An unfavorable development
Friday, May 9th, 2008Hizbollah is effectively in control of Beirut.
UPDATE: Gateway Pundit is doing excellent work providing video and photos of streetfighting, as well as informative links. Hizbollah is putting up posters of Syrian president Assad in areas it takes over. Also, Iran is blaming “the Jews” for the whole thing.
At the nexus of urgency and irony
Thursday, April 24th, 2008The CIA has briefed Congress on the Syrian nuclear reactor that the Israelis zapped last September. By now, you know that it was built with consultation and materials from North Korea. It seems that some in the administration are concerned that this jeopardizes the “diplomatic process” in both northeast Asia and the Mideast.
Take a moment to fully let in the irony of a Republican Representative, Pete Hoekstra, holding the position that this situation proves the failure of this whole “diplomatic” track, and a Democrat such as Howard Berman supporting the administration’s quest for a “diplomatic” solution to all this.
And watch the linked interview with John Bolton.
We have most assuredly entered the age of post-non-proliferation, and that has strategic and, indeed, spiritual consequences. There are consequences attendant to our insistence on seeing the potential for goodwill where none exists.
Meet with him, you don’t meet with me
Saturday, April 12th, 2008We don’t seem to be waking up
Friday, April 11th, 2008Iran, you may have heard by now, is firing up 6,000 centrifuges, certainly enough to make nukes.

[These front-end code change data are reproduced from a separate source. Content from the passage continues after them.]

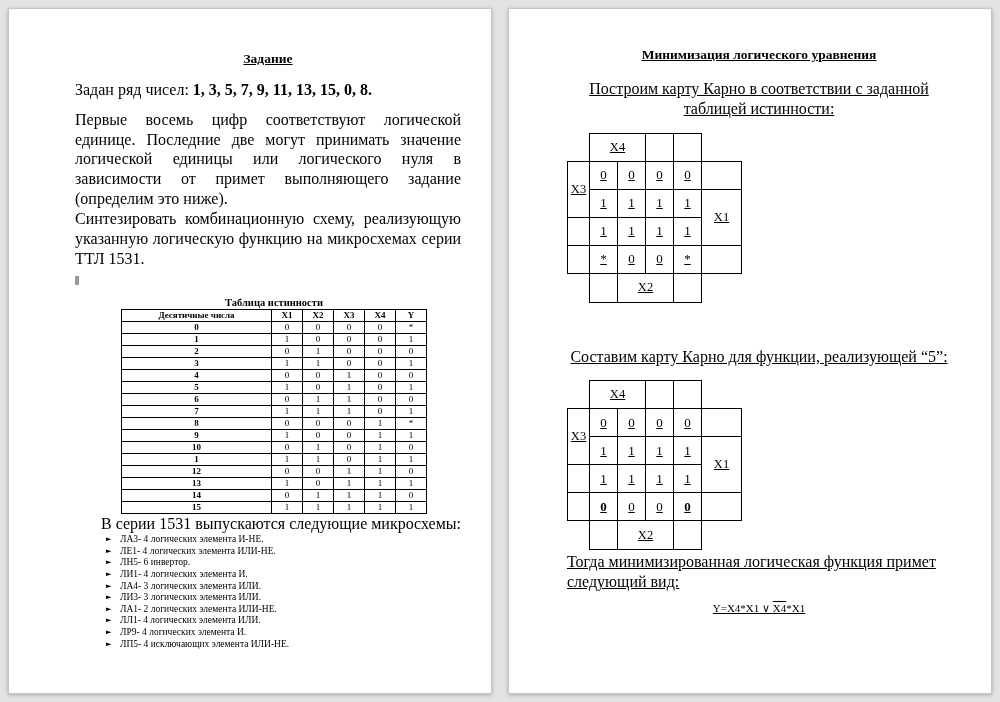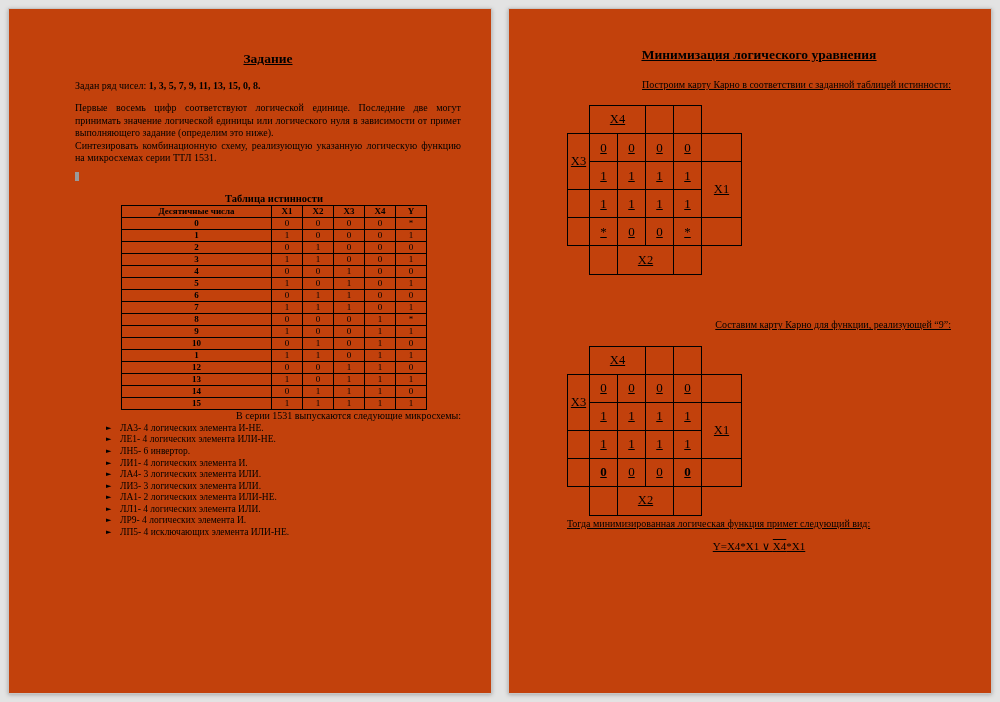--- a/index.html
+++ b/index.html
@@ -9,37 +9,37 @@
     font-family: "Liberation Serif", "DejaVu Serif", serif;
     color: #000;
     position: relative;
     overflow: hidden;
   }
   .page {
     position: absolute;
     top: 8px;
     width: 484px;
     height: 686px;
-    background: #c2410c;
+    background: #ffffff;
     border: 1px solid #c6c6c6;
     box-shadow: 0 1px 4px rgba(0,0,0,0.25);
   }
   .page-left  { left: 8px;   padding: 42px 30px 20px 66px; }
   .page-right { left: 508px; padding: 38px 40px 20px 58px; text-decoration: underline; }
 
   .doc-title {
     text-align: center;
     font-size: 13.5px;
     font-weight: bold;
     text-decoration: underline;
   }
   .page-left  .doc-title { margin-bottom: 13px; }
   .page-right .doc-title { margin-bottom: 16px; }
 
-  p { font-size: 10px; line-height: 1.24; text-align: justify; }
+  p { font-size: 16px; line-height: 1.24; text-align: justify; }
   .p1 { margin-bottom: 10px; text-align: left; }
 
   .cursor-mark { width: 4px; height: 9px; background: #9a9a9a; margin-top: 8px; }
 
   .table-caption {
     margin-top: 12px;
     margin-left: 46px;
     width: 306px;
     text-align: center;
     font-weight: bold;
@@ -68,21 +68,21 @@
   .chip-list { list-style: none; padding-left: 31px; }
   .chip-list li { font-size: 9.5px; line-height: 11.6px; white-space: nowrap; }
   .chip-list .bullet {
     display: inline-block;
     width: 14px;
     font-size: 7px;
     font-family: "DejaVu Sans", sans-serif;
     vertical-align: 1px;
   }
 
-  .kmap-intro { text-align: right; margin-bottom: 14px; }
+  .kmap-intro { text-align: center; margin-bottom: 14px; }
   .kmap-intro-2 { margin-top: 44px; }
   .kmap { border-collapse: collapse; }
   .kmap col.cl { width: 22px; }
   .kmap col.cd { width: 28px; }
   .kmap col.cr { width: 40px; }
   .kmap tr { height: 28px; }
   .kmap tr.btm { height: 29px; }
   .kmap td {
     border: 1px solid #000;
     text-align: center;
@@ -327,21 +327,21 @@
       <tr class="btm">
         <td class="nob"></td>
         <td></td>
         <td class="lab" colspan="2">X2</td>
         <td></td>
         <td class="nob"></td>
       </tr>
     </tbody>
   </table>
 
-  <p class="kmap-intro kmap-intro-2">Составим карту Карно для функции, реализующей “9”:</p>
+  <p class="kmap-intro kmap-intro-2">Составим карту Карно для функции, реализующей “5”:</p>
 
   <table class="kmap">
     <colgroup>
         <col class="cl">
         <col class="cd">
         <col class="cd">
         <col class="cd">
         <col class="cd">
         <col class="cr">
       </colgroup>

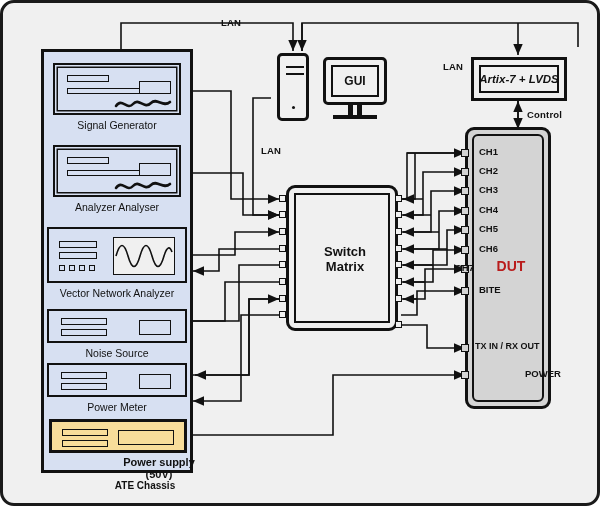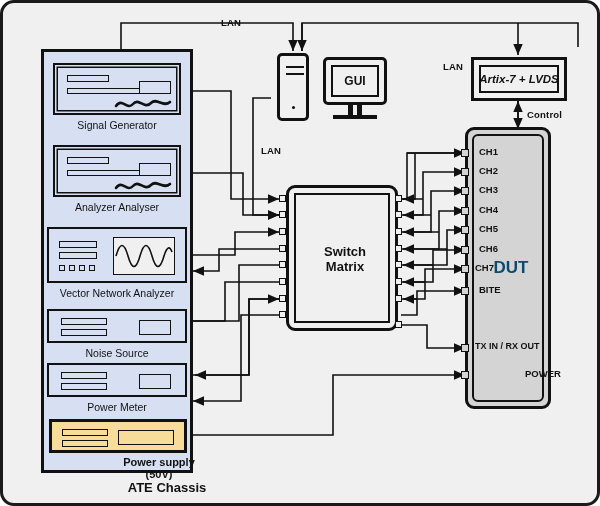--- a/index.html
+++ b/index.html
@@ -150,21 +150,21 @@
   </div>
   <div class="cap" style="left:38px;top:398px;width:152px;">Power Meter</div>
 
   <div class="psu" style="left:46px;top:416px;width:138px;height:34px;">
     <div class="barY" style="left:10px;top:7px;width:46px;height:7px;"></div>
     <div class="barY" style="left:10px;top:18px;width:46px;height:7px;"></div>
     <div class="barY" style="left:66px;top:8px;width:56px;height:15px;"></div>
   </div>
   <div class="cap capb" style="left:38px;top:453px;width:152px;font-size:11px;">Power supply</div>
   <div class="cap capb" style="left:38px;top:465px;width:152px;font-size:11px;">(50V)</div>
-  <div class="cap capb" style="left:38px;top:477px;width:168px;font-size:13px;text-align:center;">ATE Chassis</div>
+  <div class="cap capb" style="left:16px;top:477px;width:168px;font-size:10px;text-align:center;">ATE Chassis</div>
 
   <div class="tower" style="left:274px;top:50px;width:32px;height:68px;">
     <div style="position:absolute;left:6px;top:10px;width:18px;height:0;border-top:2.2px solid #111;"></div>
     <div style="position:absolute;left:6px;top:17px;width:18px;height:0;border-top:2.2px solid #111;"></div>
     <div class="dot" style="left:12px;top:50px;"></div>
   </div>
 
   <div class="mon" style="left:320px;top:54px;width:64px;height:48px;">
     <div class="monIn"></div>
     <div style="position:absolute;left:0;top:0;width:100%;height:100%;display:flex;
@@ -207,37 +207,37 @@
   <div class="port" style="left:392px;top:225px;"></div>
   <div class="port" style="left:392px;top:242px;"></div>
   <div class="port" style="left:392px;top:258px;"></div>
   <div class="port" style="left:392px;top:275px;"></div>
   <div class="port" style="left:392px;top:292px;"></div>
   <div class="port" style="left:392px;top:318px;"></div>
 
   <div class="dut" style="left:462px;top:124px;width:86px;height:282px;">
     <div class="dutIn"></div>
     <div style="position:absolute;left:0;top:128px;width:86px;text-align:center;
-                font-size:17px;font-weight:700;color:#0c4a6e;">DUT</div>
+                font-size:14px;font-weight:700;color:#b91c1c;">DUT</div>
   </div>
 
   <div class="dutport" style="left:458px;top:146px;"></div>
   <div class="chlbl" style="left:476px;top:143px;">CH1</div>
   <div class="dutport" style="left:458px;top:165px;"></div>
   <div class="chlbl" style="left:476px;top:162px;">CH2</div>
   <div class="dutport" style="left:458px;top:184px;"></div>
   <div class="chlbl" style="left:476px;top:181px;">CH3</div>
   <div class="dutport" style="left:458px;top:204px;"></div>
   <div class="chlbl" style="left:476px;top:201px;">CH4</div>
   <div class="dutport" style="left:458px;top:223px;"></div>
   <div class="chlbl" style="left:476px;top:220px;">CH5</div>
   <div class="dutport" style="left:458px;top:243px;"></div>
   <div class="chlbl" style="left:476px;top:240px;">CH6</div>
   <div class="dutport" style="left:458px;top:262px;"></div>
-  <div class="chlbl" style="left:472px;top:259px;">CH7</div>
+  <div class="chlbl" style="left:452px;top:259px;">CH7</div>
   <div class="dutport" style="left:458px;top:284px;"></div>
   <div class="chlbl" style="left:476px;top:281px;">BITE</div>
   <div class="dutport" style="left:458px;top:341px;"></div>
   <div class="chlbl" style="left:472px;top:338px;font-size:9px;">TX IN / RX OUT</div>
   <div class="dutport" style="left:458px;top:368px;"></div>
   <div class="chlbl" style="left:476px;top:365px;padding-left:46px;">POWER</div>
 
 </div>
 
 </body></html>

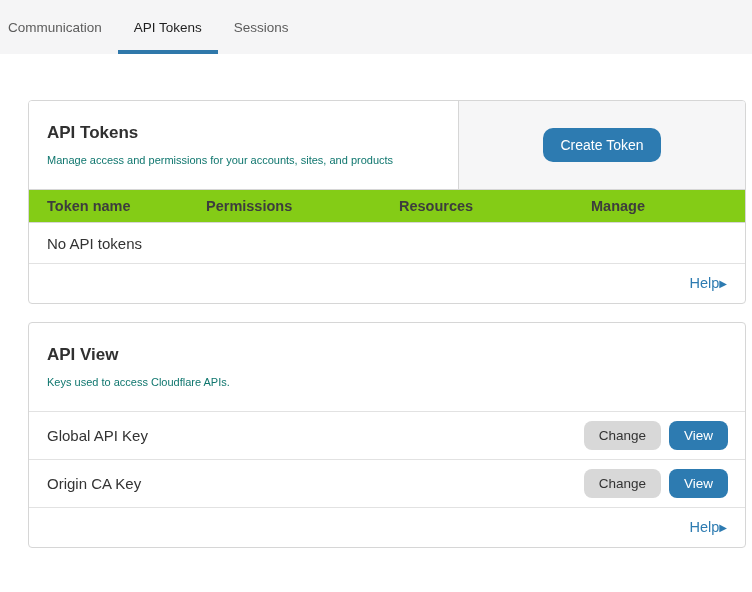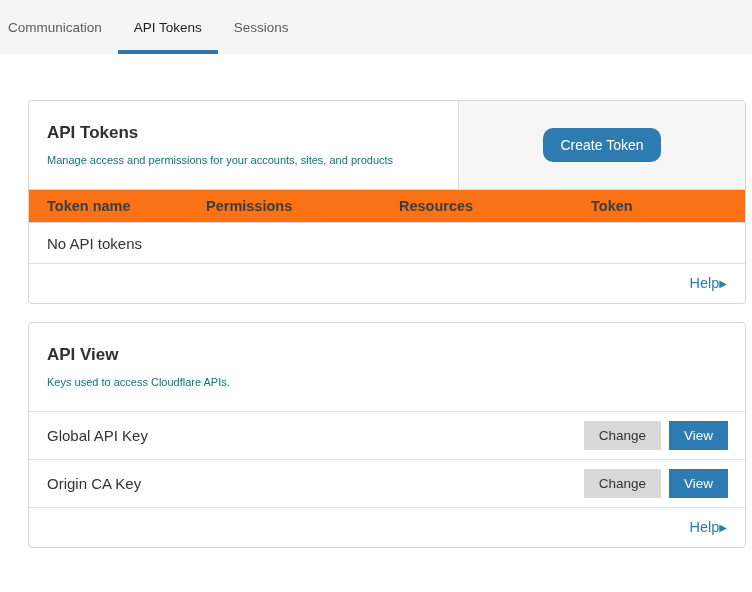--- a/index.html
+++ b/index.html
@@ -73,21 +73,21 @@
   }
   .card-desc {
     font-size: 11px;
     color: #0f766e;
     line-height: 1.55;
   }
 
   .btn {
     display: inline-block;
     border: none;
-    border-radius: 0;
+    border-radius: 8px;
     font-family: inherit;
     cursor: pointer;
     text-align: center;
   }
   .btn-primary {
     background: #2d7bb1;
     color: #ffffff;
     font-size: 14px;
     padding: 9px 17px;
     border-radius: 10px;
@@ -101,21 +101,21 @@
   .btn-gray {
     background: #d8d8d8;
     color: #333333;
     font-size: 13.5px;
     padding: 7px 15px;
   }
 
   
   .table-head {
     display: flex;
-    background: #f97316;
+    background: #84cc16;
     border-top: 1px solid #d6d6d6;
     border-bottom: 1px solid #d6d6d6;
     padding: 8px 0 8px 18px;
     font-size: 14.5px;
     font-weight: bold;
     color: #3d3d3d;
   }
   .th-token { width: 159px; }
   .th-perm  { width: 193px; }
   .th-res   { width: 192px; }
@@ -172,21 +172,21 @@
       </div>
       <div class="hdr-right">
         <button class="btn btn-primary">Create Token</button>
       </div>
     </div>
 
     <div class="table-head">
       <div class="th-token">Token name</div>
       <div class="th-perm">Permissions</div>
       <div class="th-res">Resources</div>
-      <div class="th-status">Token</div>
+      <div class="th-status">Manage</div>
     </div>
 
     <div class="empty-row">No API tokens</div>
 
     <div class="card-footer">
       <a class="help-link">
         <span>Help</span>
         <span class="help-arrow">▶</span>
       </a>
     </div>

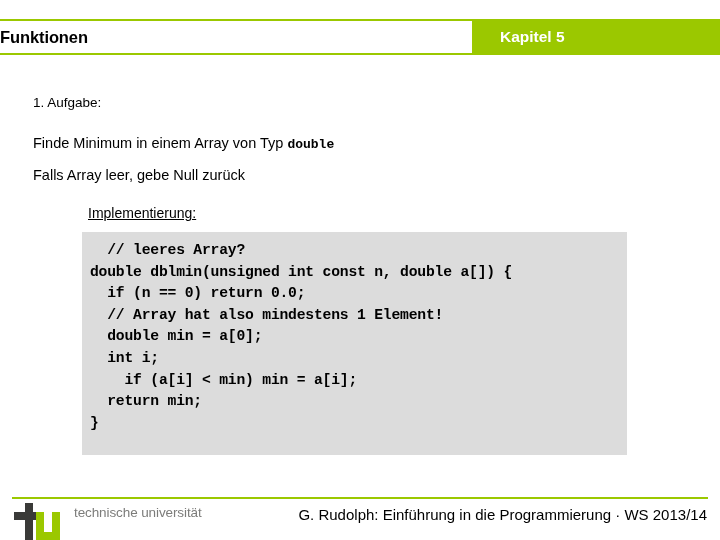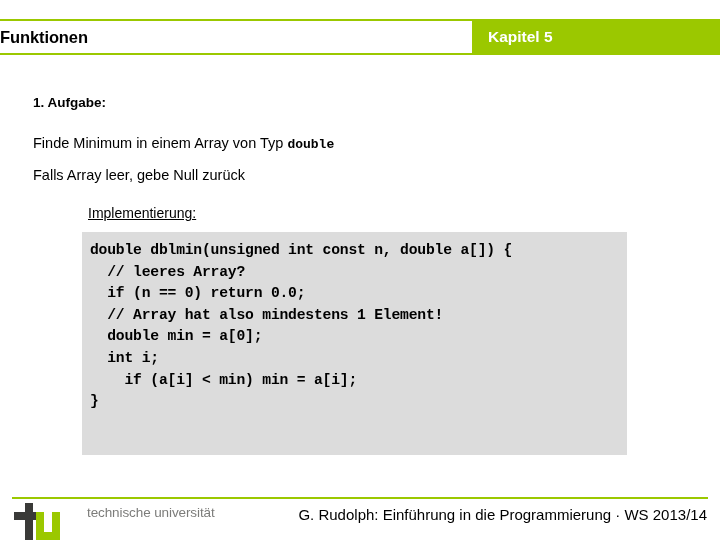--- a/index.html
+++ b/index.html
@@ -45,36 +45,36 @@
     flex: 1;
     height: 36px;
     background: #9BC800;
     display: flex;
     align-items: center;
   }
   .header-chapter {
     font-size: 15.5px;
     font-weight: bold;
     color: #ffffff;
-    padding-left: 16px;
+    padding-left: 28px;
   }
 
   
   .content {
     position: absolute;
     left: 0;
     top: 55px;
     width: 720px;
   }
   .task-heading {
     position: absolute;
     left: 33px;
     top: 40px;
     font-size: 13.5px;
-    font-weight: bold;
+    font-weight: normal;
     color: #000000;
   }
   .desc {
     position: absolute;
     left: 33px;
     top: 73px;
     font-size: 14.5px;
     color: #000000;
     line-height: 31px;
   }
@@ -172,21 +172,21 @@
   }
   .logo-mark .bar-u-b {
     position: absolute;
     left: 22px;
     top: 29px;
     width: 24px;
     height: 8px;
     background: #9BC800;
   }
   .logo-text {
-    margin-left: 27px;
+    margin-left: 14px;
     margin-top: 1px;
     font-size: 13.5px;
     color: #7C7C7A;
     line-height: 17px;
     letter-spacing: -0.1px;
   }
   .footer-right {
     position: absolute;
     right: 13px;
     top: 508px;
@@ -213,27 +213,28 @@
   <div class="task-heading">1. Aufgabe:</div>
 
   <div class="desc">
     <div><span>Finde Minimum in einem Array von Typ </span><span class="mono-inline">double</span></div>
     <div>Falls Array leer, gebe Null zurück</div>
   </div>
 
   <div class="impl-label">Implementierung:</div>
 
   <div class="code-block" id="code-block" style="background: rgb(220, 220, 220);">
+      <div class="code-line"><span>  // leeres Array?</span></div>
       <div class="code-line"><span>double dblmin(unsigned int const n, double a[]) {</span></div>
-      <div class="code-line"><span>  // leeres Array?</span></div>
       <div class="code-line"><span>  if (n == 0) return 0.0;</span></div>
       <div class="code-line"><span>  // Array hat also mindestens 1 Element!</span></div>
       <div class="code-line"><span>  double min = a[0];</span></div>
       <div class="code-line"><span>  int i;</span></div>
       <div class="code-line"><span>    if (a[i] &lt; min) min = a[i];</span></div>
+      <div class="code-line"><span>  return min;</span></div>
       <div class="code-line"><span>}</span></div>
     </div>
 
 </div>
 
 <div class="footer-rule"></div>
 
 <div class="logo">
   <div class="logo-mark">
     <div class="bar-t-v"></div>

Charles Krauthammer says that, since the W administration has utterly failed to stop Iran in its quest to get nukes, the next president is going to have to institute a deterrent policy, which Krauthammer calls the Holocaust Declaration. Basically, it would assert that a nuclear atack on Israel would be regarded as the same thing as an attack on the US. Krauthammer says the focus needs to be on Israel, because Iran isn’t capable of hitting a Western target any farther away.
It’s a sound policy, but he may want to rethink his formulation in light of this development.